News for nerds (448130) | more than 7 years ago | (#17541176)

because it's fugly. Just like Nokia N-gage.

Re:iPhone (yes i hate iShit when typing) will fail (0, Flamebait)

eboot (697478) | more than 7 years ago | (#17541272)

Lol mate, like your face! Seriously looks are subjective but the general consensus was that the n-gage was ugly. Whereas in this case the only consensus is... you. And in my opinion it looks great so now we have 50% of people in a sample size of two think the iPhone is drop dead gorgeous.

Re:iPhone (yes i hate iShit when typing) will fail (0)

Anonymous Coward | more than 7 years ago | (#17541290)

Wow, I knew it was only a matter of time before one of the designers of the Zune posted!

Everyone knew, but nobody knew... (4, Interesting)

LibertineR (591918) | more than 7 years ago | (#17541184)

that the thing was going to rock.

After checking the feature set on Apple's web site, mark me down for at least two of those things.

My Treo looks positively anemic in comparison. It is enough to overcome my disgust for Cingular too.

I dont think anyone outside of Apple anticipated just how well recieved that phone would be.

Re:Everyone knew, but nobody knew... (1)

CodeArtisan (795142) | more than 7 years ago | (#17541524)

My Treo looks positively anemic in comparison. It is enough to overcome my disgust for Cingular too.
You need to update your Treo then. I don't see much this can do that I haven't already been doing on my Treo for the last couple of years. Except my Treo screen wont' be covered in greasy finger prints after all the emails I write. I love how "controlling everything with your fingers" is a selling point ! I'll stick with my one-handed, 5-way nav button thanks.

And my unlimited internet access is $10 a month. I'll bet Cingular is at least 3 - 5 times more expensive.

Re:Everyone knew, but nobody knew... (1)

Jussi K. Kojootti (646145) | more than 7 years ago | (#17541584)

After checking the feature set on Apple's web site, mark me down for at least two of those things.

You sure are eager. Apple does have a history of being better than average at UI design, but I'm not going to believe the iPhone UI works until I try it: Apple isn't the first company to think about a stylus-less touch screen, it's just that others have decided it doesn't work... We'll see if Apple proves them wrong.

I'm a big fan of mobile internet, so I was eager to find out the specs of the phone. Sadly the first version is a disappointment: a screen that's too small for todays web and no 3G. I hope at least the latter gets fixed in future versions.
 

you have no idea if it'll rock or suck (5, Interesting)

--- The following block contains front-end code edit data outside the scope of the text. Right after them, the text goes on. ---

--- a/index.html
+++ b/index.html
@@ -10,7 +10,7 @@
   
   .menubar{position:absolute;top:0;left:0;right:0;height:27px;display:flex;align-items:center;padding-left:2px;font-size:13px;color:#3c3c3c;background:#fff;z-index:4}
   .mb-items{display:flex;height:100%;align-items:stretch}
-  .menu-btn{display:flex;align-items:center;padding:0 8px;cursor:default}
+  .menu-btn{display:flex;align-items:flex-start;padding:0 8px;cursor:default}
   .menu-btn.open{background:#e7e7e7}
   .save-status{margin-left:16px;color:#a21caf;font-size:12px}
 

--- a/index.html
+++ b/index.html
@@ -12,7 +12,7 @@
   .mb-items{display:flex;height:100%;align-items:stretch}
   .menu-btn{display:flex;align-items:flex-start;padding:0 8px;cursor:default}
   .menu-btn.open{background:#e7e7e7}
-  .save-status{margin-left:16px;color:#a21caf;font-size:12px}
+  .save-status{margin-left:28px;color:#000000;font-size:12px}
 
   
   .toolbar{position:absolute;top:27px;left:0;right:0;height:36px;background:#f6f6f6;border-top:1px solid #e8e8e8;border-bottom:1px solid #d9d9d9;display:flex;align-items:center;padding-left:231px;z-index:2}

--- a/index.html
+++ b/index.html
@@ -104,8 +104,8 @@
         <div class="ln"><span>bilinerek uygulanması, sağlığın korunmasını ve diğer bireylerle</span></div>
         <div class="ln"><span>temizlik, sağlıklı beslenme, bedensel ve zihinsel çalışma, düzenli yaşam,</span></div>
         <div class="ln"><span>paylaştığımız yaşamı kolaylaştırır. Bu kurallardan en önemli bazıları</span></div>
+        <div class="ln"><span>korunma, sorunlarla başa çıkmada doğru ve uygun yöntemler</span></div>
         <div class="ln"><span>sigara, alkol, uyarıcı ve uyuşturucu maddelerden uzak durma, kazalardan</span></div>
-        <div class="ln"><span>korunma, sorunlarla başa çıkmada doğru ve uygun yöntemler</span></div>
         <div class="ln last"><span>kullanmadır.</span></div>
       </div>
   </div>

SuperBanana (662181) | more than 7 years ago | (#17541818)

After checking the feature set on Apple's web site, mark me down for at least two of those things.

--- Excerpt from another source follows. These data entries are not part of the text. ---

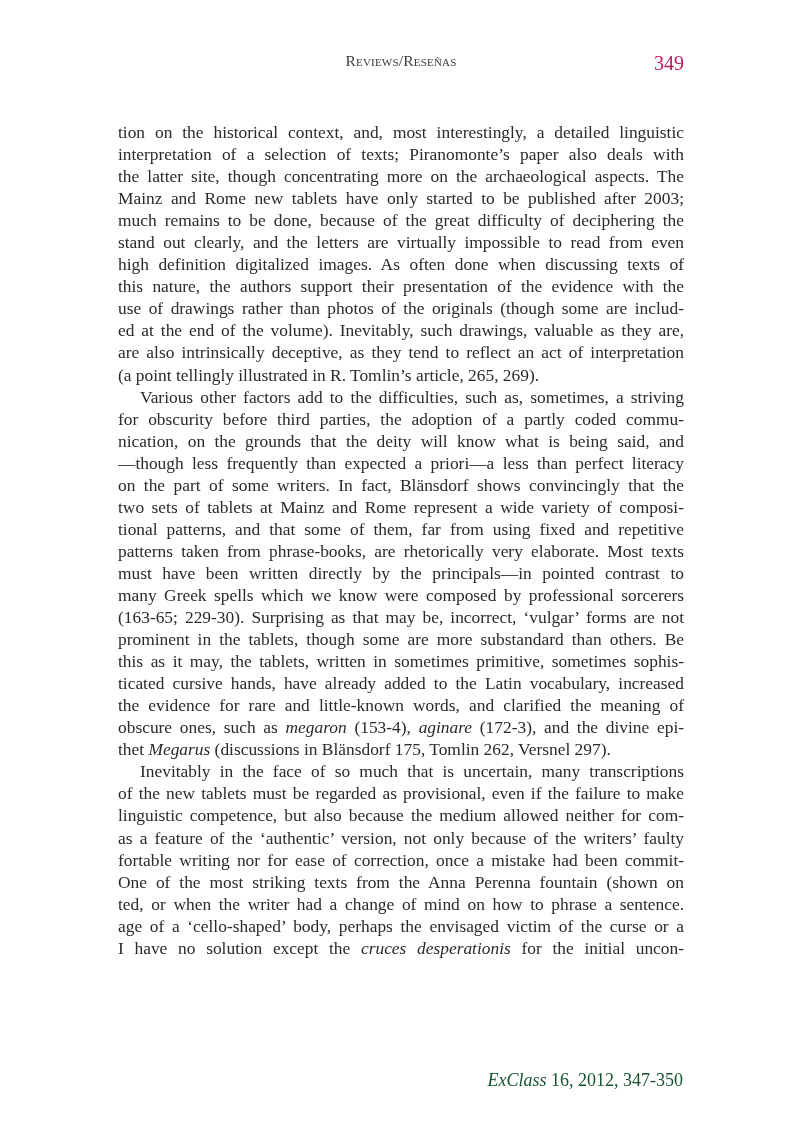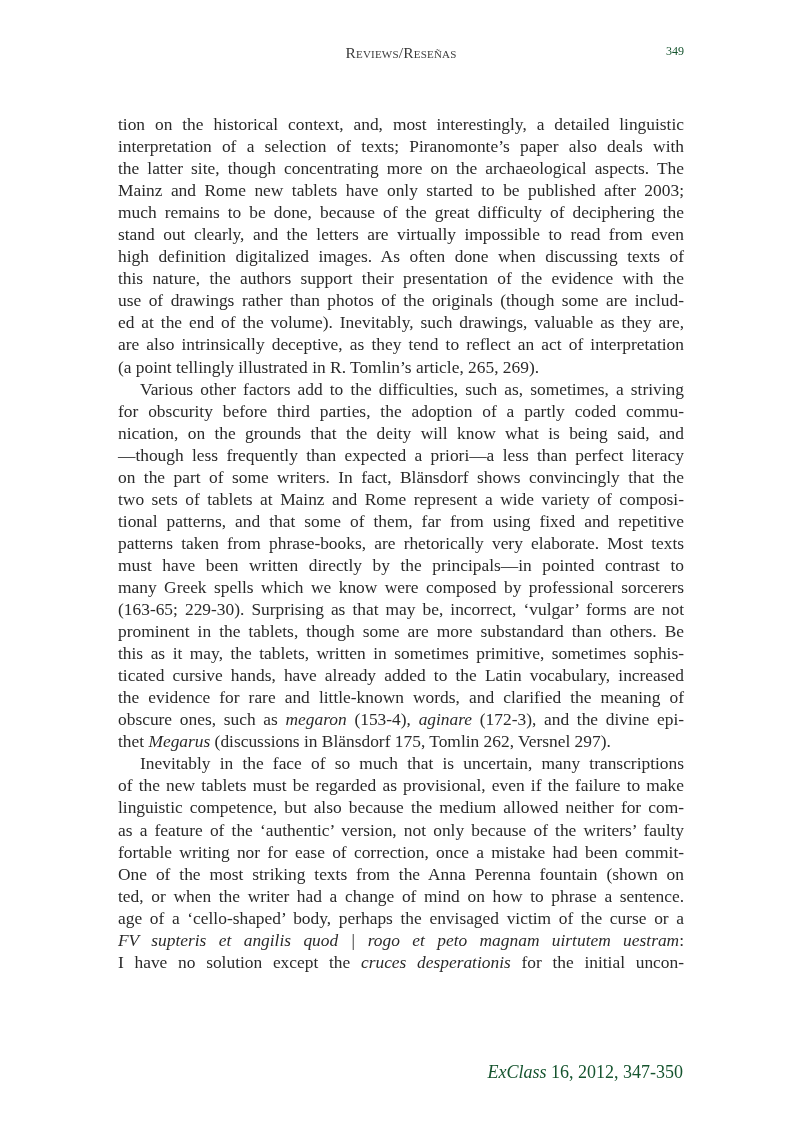--- a/index.html
+++ b/index.html
@@ -17,7 +17,7 @@
     }
     .page {
       position: absolute;
-      left: 0; top: 0;
+      left: 0; top: 8px;
       width: 800px; height: 842px;
     }
     .running-head {

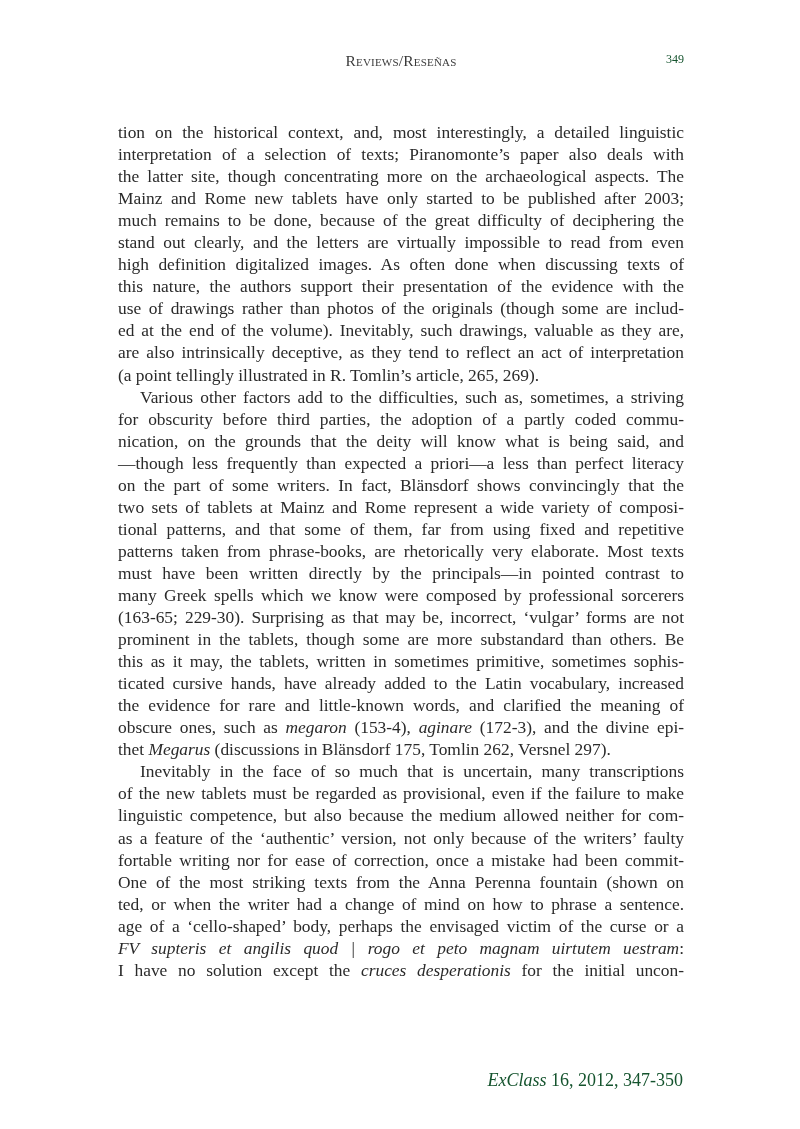--- a/index.html
+++ b/index.html
@@ -41,8 +41,8 @@
     .page-number {
       position: absolute;
       right: 0;
-      font-size: 12px;
-      color: #14532d;
+      font-size: 20px;
+      color: #be185d;
     }
     .body-text {
       position: absolute;

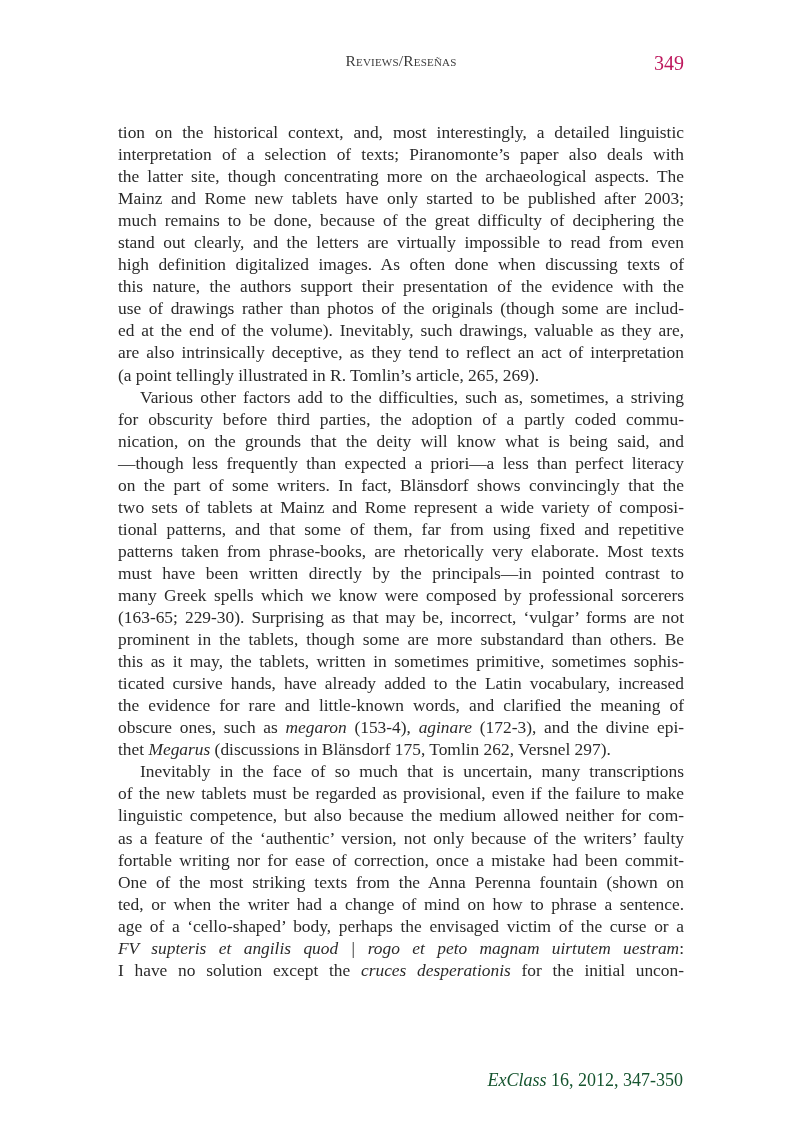--- a/index.html
+++ b/index.html
@@ -130,7 +130,6 @@
         <span class="line"><span>One of the most striking texts from the Anna Perenna fountain (shown on</span></span>
         <span class="line"><span>ted, or when the writer had a change of mind on how to phrase a sentence.</span></span>
         <span class="line"><span>age of a ‘cello-shaped’ body, perhaps the envisaged victim of the curse or a</span></span>
-        <span class="line"><span class="it">FV supteris et angilis quod  |  rogo et peto magnam uirtutem uestram</span><span>:</span></span>
         <span class="line"><span>I have no solution except the </span><span class="it">cruces desperationis</span><span> for the initial uncon-</span></span>
       </div>
     </div>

You want it because all you saw was what Apple wanted you to see. You have no idea how it'll actually perform as a phone in ways that matter. I don't care how sexy it animates the UI if it's a shitty phone.

All the fervor is akin to GM showing off a new sexy looking car, and people wanting it, having no idea if it'll actually be a good car or not.

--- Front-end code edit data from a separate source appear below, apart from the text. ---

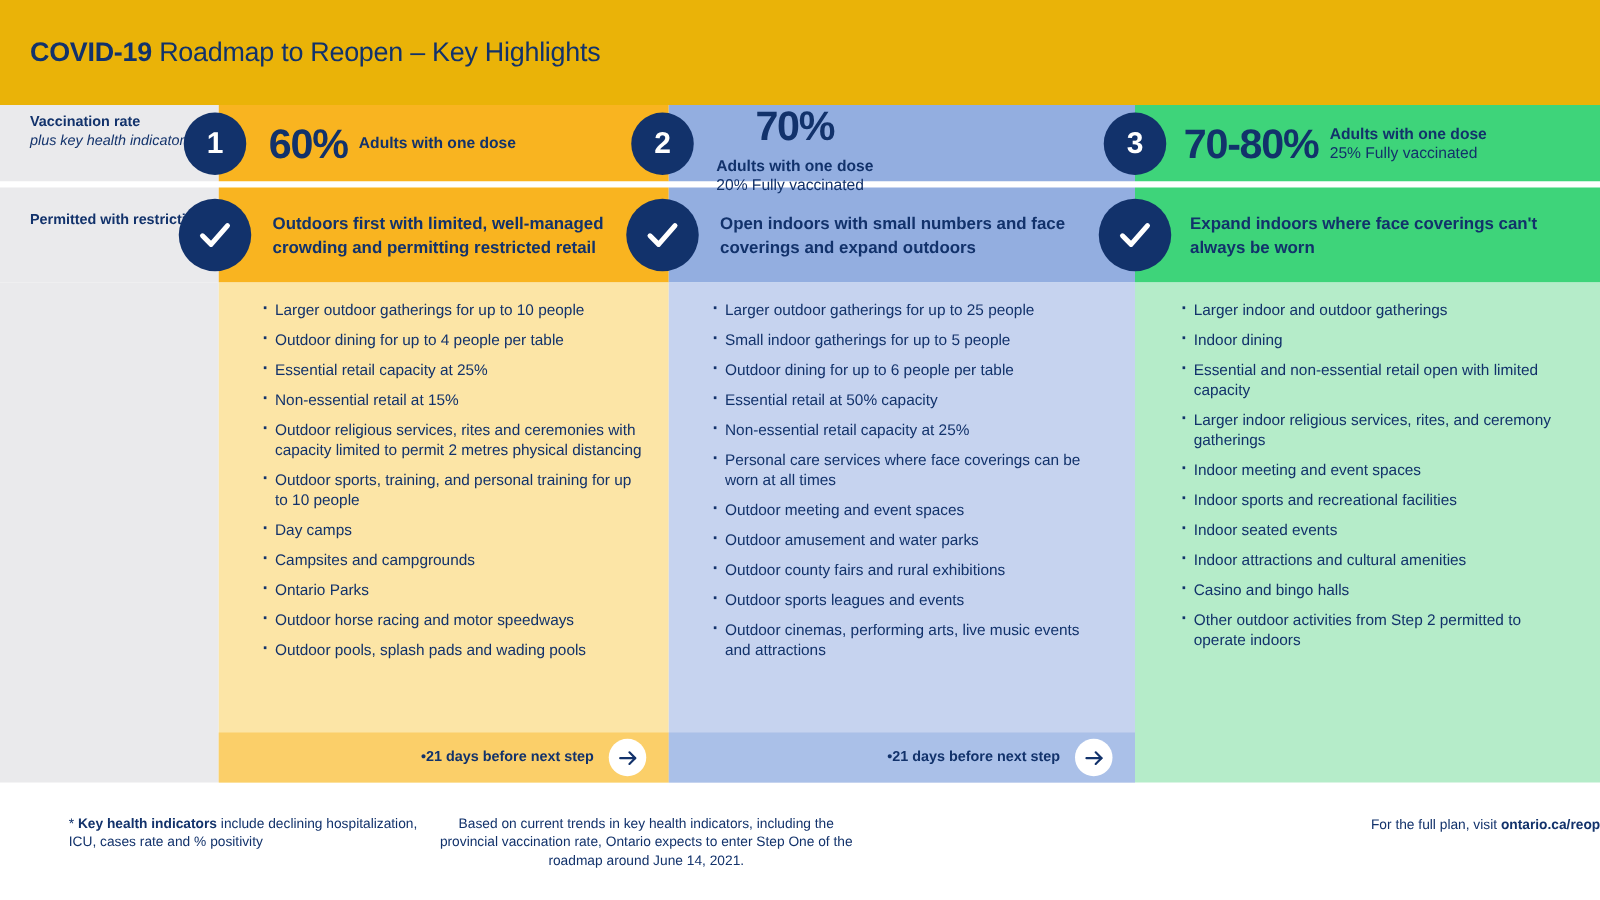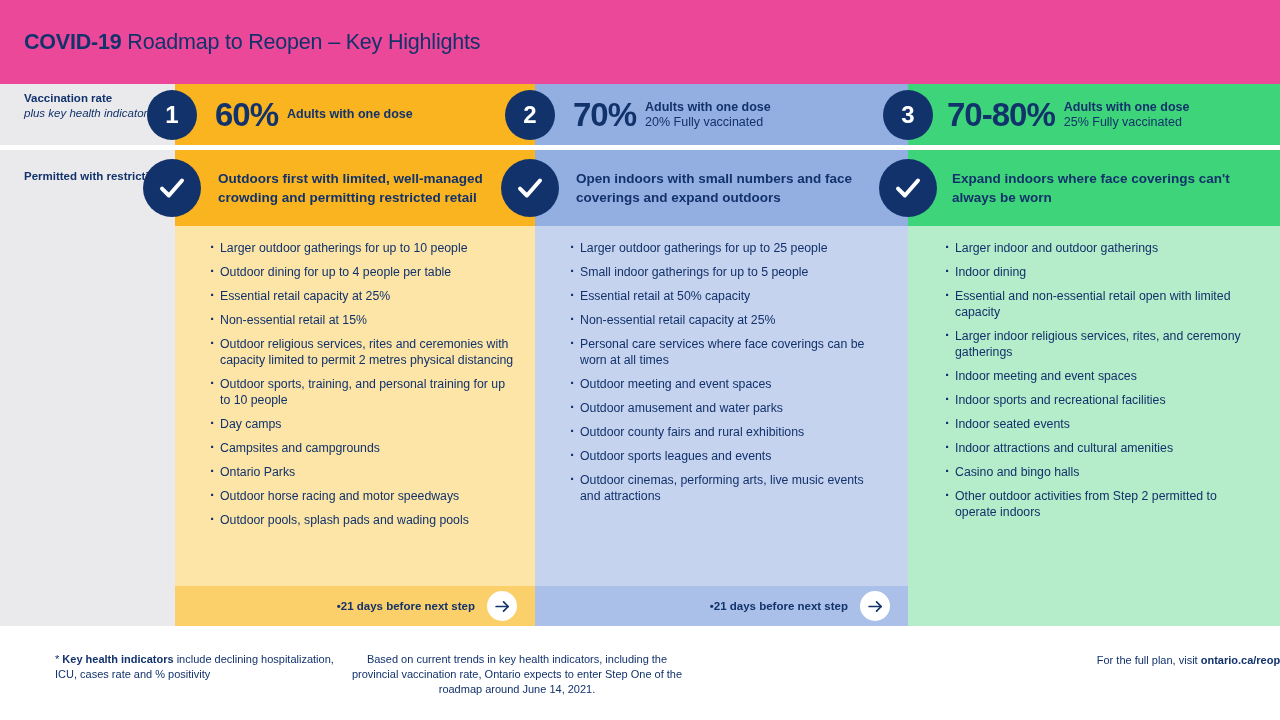--- a/index.html
+++ b/index.html
@@ -25,7 +25,7 @@
     position: absolute;
     left: 0; top: 0;
     width: 1280px; height: 84px;
-    background: #ec4899;
+    background: #eab308;
   }
   .title {
     position: absolute;

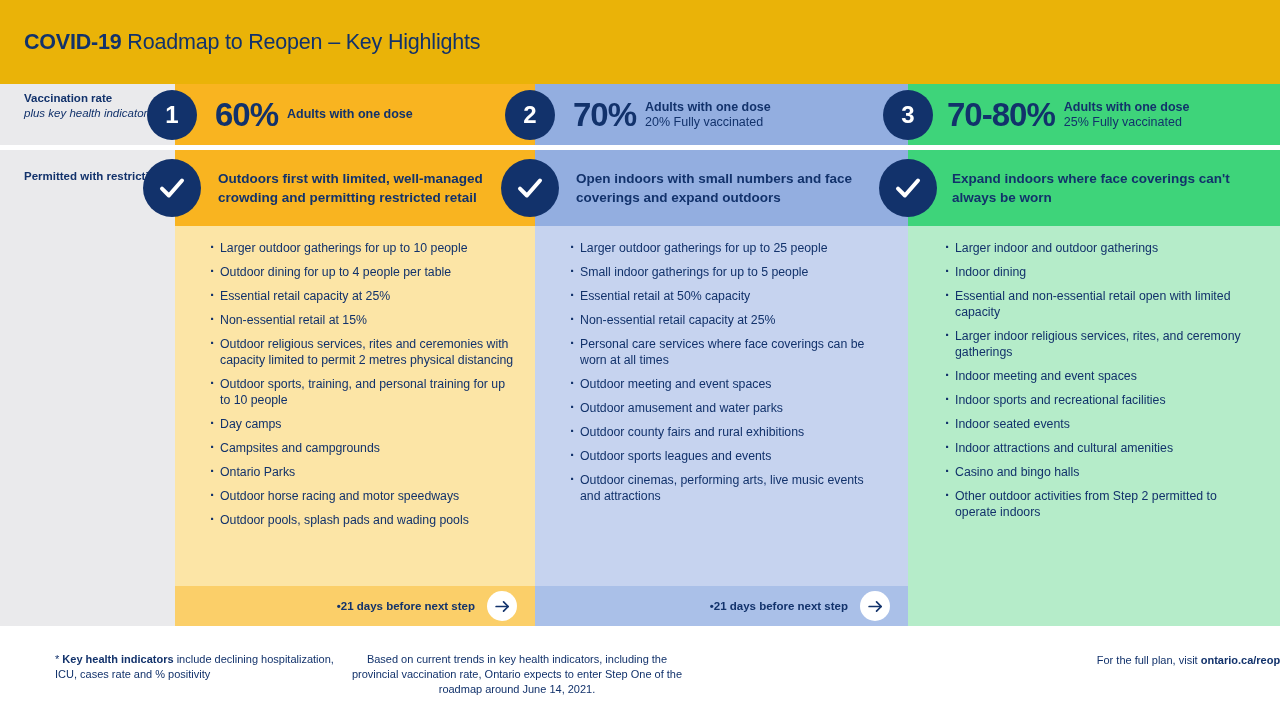--- a/index.html
+++ b/index.html
@@ -137,7 +137,7 @@
     gap: 9px;
   }
   .vax-item.v1 { left: 215px; }
-  .vax-item.v2 { left: 573px; }
+  .vax-item.v2 { left: 573px; flex-direction: column; }
   .vax-item.v3 { left: 947px; }
   .vax-pct {
     font-size: 33px;

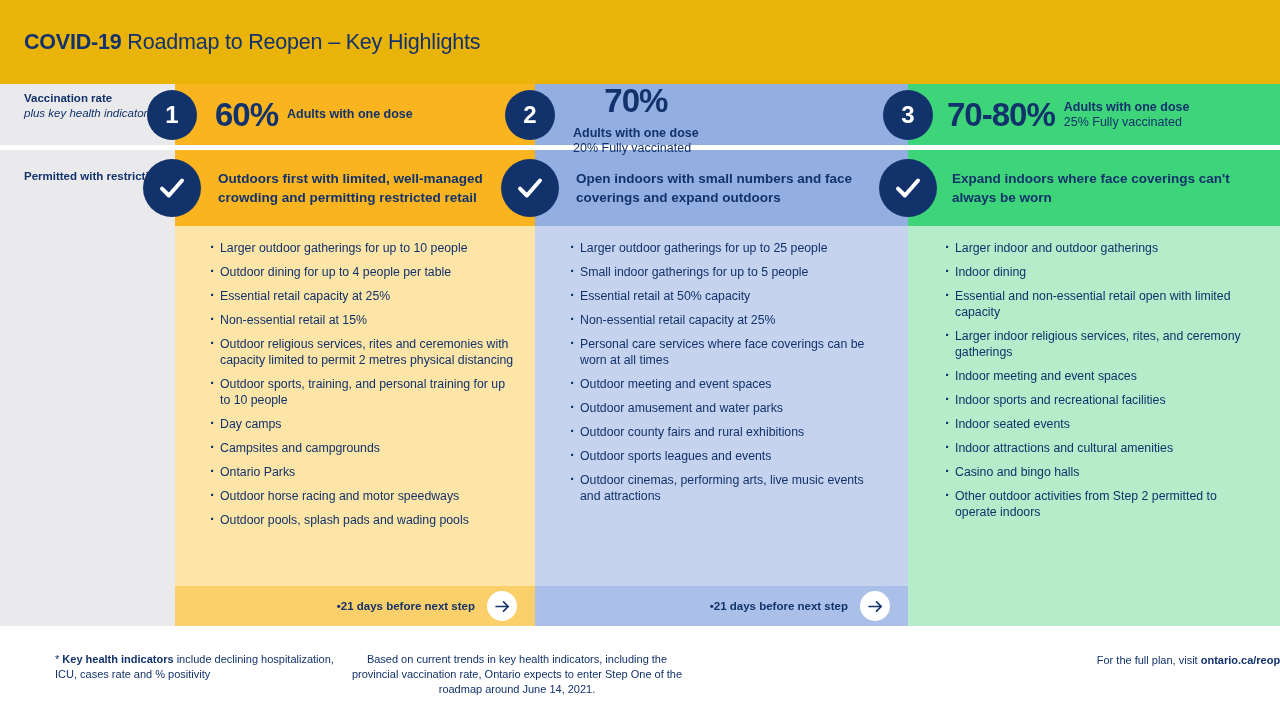--- a/index.html
+++ b/index.html
@@ -363,6 +363,7 @@
   <div class="bullets b2">
       <div class="bullet">Larger outdoor gatherings for up to 25 people</div>
       <div class="bullet">Small indoor gatherings for up to 5 people</div>
+      <div class="bullet">Outdoor dining for up to 6 people per table</div>
       <div class="bullet">Essential retail at 50% capacity</div>
       <div class="bullet">Non-essential retail capacity at 25%</div>
       <div class="bullet">Personal care services where face coverings can be worn at all times</div>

  • How is reception/signal strength- cellular, Wifi, and Bluetooth?
  • Does it drop calls mysteriously? (lot of early smartphones did)
  • Does it explode in shards of expensive bits when dropped on the ground? (treos are famously fragile. Newtons were very tough. Will this be a Treo, or a Newton?)
  • How clueful will Cingular be in sales and tech support?
  • Will voicemails in the new "random access voicemail" system get deleted/disappear?
  • How does the touchscreen feel? Is it a real problem having no actual buttons for tactile use of the phone (say, when driving?)
  • Is the speakerphone loud enough/clear?
  • Is the touchscreen durable?
  • How well does it load pages over EDGE, which by all accounts is high-latency, slow, and already outdated? (I guarantee anything Steve did was over Wifi.)
  • Will it support 802.11N so that it doesn't knock an N network down to G wherever it goes? It'd be pretty stupid to have an N network if your iPhone on your desk knocks you down to G.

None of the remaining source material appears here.